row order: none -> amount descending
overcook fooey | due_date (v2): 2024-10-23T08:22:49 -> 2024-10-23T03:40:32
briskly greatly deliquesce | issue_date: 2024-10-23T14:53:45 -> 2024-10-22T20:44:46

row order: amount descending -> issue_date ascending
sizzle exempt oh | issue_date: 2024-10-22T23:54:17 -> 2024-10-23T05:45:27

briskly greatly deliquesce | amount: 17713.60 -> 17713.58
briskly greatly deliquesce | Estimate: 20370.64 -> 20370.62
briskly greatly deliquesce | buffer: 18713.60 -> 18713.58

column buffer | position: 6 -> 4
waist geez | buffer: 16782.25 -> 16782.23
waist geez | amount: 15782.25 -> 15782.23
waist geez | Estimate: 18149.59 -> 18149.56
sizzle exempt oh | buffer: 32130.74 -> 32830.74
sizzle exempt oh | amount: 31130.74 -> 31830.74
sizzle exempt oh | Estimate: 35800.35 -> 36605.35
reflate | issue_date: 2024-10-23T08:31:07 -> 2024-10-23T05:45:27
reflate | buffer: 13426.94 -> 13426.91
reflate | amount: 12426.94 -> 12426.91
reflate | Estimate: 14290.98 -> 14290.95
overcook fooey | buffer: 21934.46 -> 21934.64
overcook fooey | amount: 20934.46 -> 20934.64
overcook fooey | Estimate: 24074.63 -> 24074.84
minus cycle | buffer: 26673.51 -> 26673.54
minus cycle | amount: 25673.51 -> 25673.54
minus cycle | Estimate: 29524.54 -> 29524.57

* * * * * * * * *

● What the task requires
Go through the listing above and return each line where the word "greatly" occurs.

● Answer to the problem
briskly greatly deliquesce | issue_date: 2024-10-23T14:53:45 -> 2024-10-22T20:44:46
briskly greatly deliquesce | amount: 17713.60 -> 17713.58
briskly greatly deliquesce | Estimate: 20370.64 -> 20370.62
briskly greatly deliquesce | buffer: 18713.60 -> 18713.58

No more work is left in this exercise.